Turkey has expressed its outrage at Thursday’s non-binding vote in the key House committee and recalled its envoy to the United States for consultations.
“The decision of the Foreign Affairs Committee will not hurt Turkey, but it will greatly harm bilateral relations, interests and vision. Turkey will not be the one who loses,” said Erdogan, speaking at a summit of Turkish businessmen.
The Obama administration made a last-minute appeal against the resolution and has vowed to stop the vote, which was broadcast live on Turkish television, from going further in Congress. A Democratic leadership aide told Reuters Friday there were no plans “at this point” to schedule a vote of the full House on the measure, and a State Department official said this was the administration’s understanding as well.
Secretary of State Hillary Clinton, facing questions about the issue while traveling in Latin America, declared Congress should drop the matter now. “The Obama administration strongly opposes the resolution that was passed by only one vote in the House committee and will work very hard to make sure it does not go to the House floor,” she said in Guatemala City.
Turkey has said the resolution could jeopardize a fragile drive by Turkey and Armenia to normalize relations and lead to further instability in the south Caucasus, a region crisscrossed by oil and gas pipelines to Europe. Turkey’s ambassador to the United States told journalists upon his return on Saturday it was unclear when he would head back to Washington following his talks with the president, prime minister and foreign minister.
“I will return when the time is right … We will have to wait and see,” Namik Tan said.
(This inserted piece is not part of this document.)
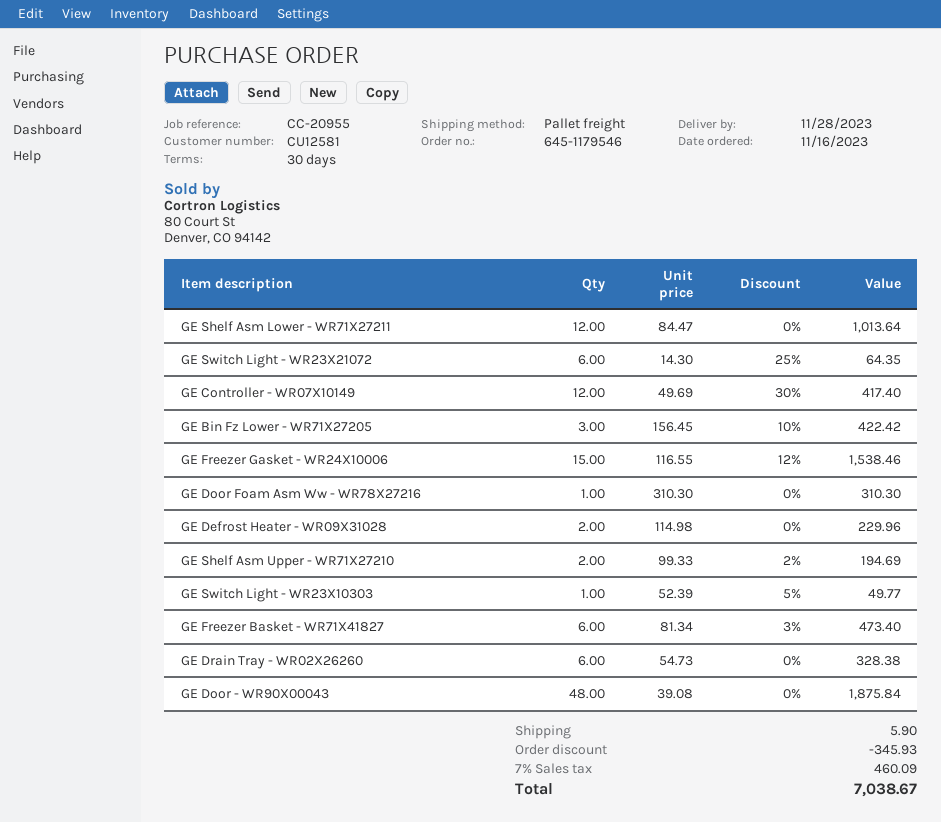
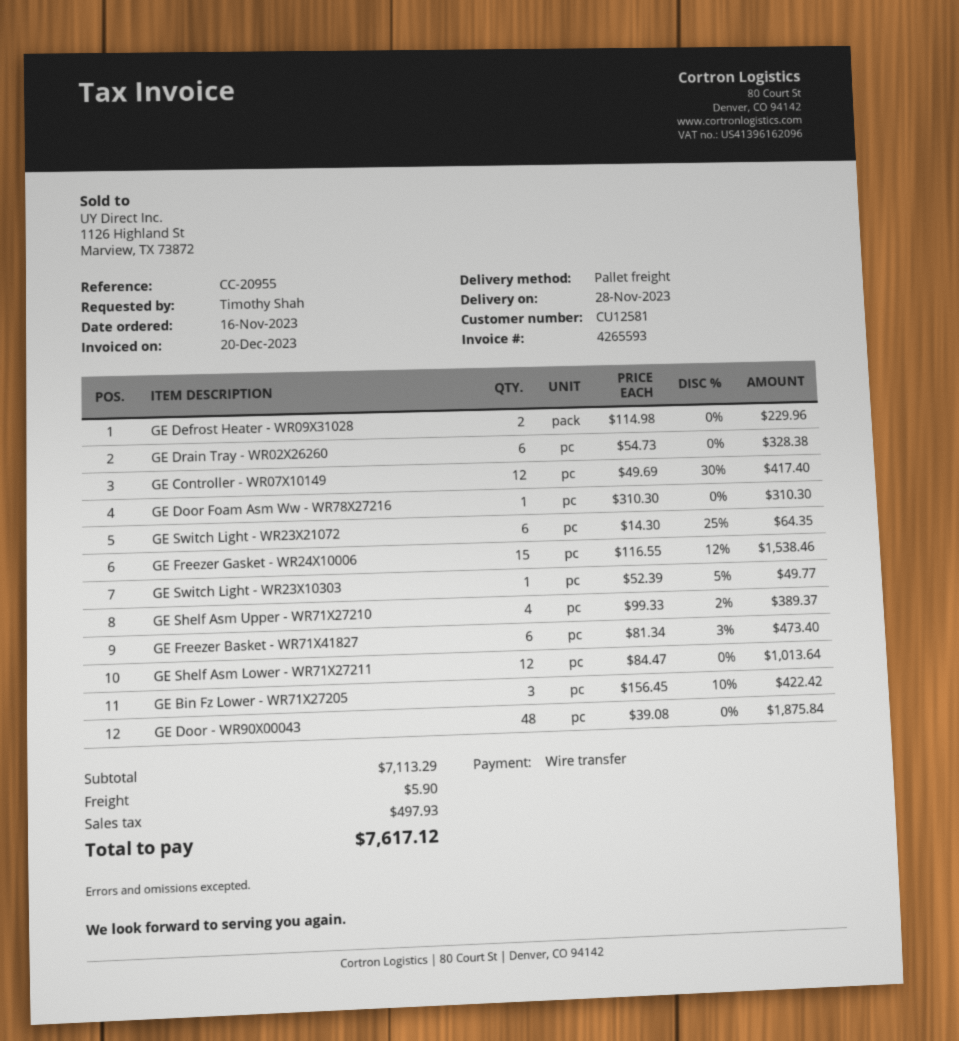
GE Shelf Asm Upper - WR71X27210: 2 x 99.33 - 2% = 194.69 -> 4 x 99.33 - 2% = 389.37
discount: 345.93 -> none
tax: 460.09 -> 497.93
total: 7038.67 -> 7617.12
Foreign Minister Ahmet Davutoglu was quoted in a media report as saying that the consultations could last “a long time.”
The resolution calls on Obama to ensure U.S. policy formally refers to the massacre as “genocide” and to use that term when he delivers his annual message on the issue in April — something Obama avoided doing last year.
Pro-Turkish analysts say the vote may alienate it at a time when there are concerns that its warmer ties with Syria, Iran and Russia, could herald a shift away from its traditional Western allies. Commentators had said the bill could affect Washington’s use of the Incirlik air base in southeast Turkey. Though Turkey denied US forces access to the base in the run-up to the Iraq war, commentators still claim it is vital in logistical support for U.S. troops serving in Iraq and Afghanistan.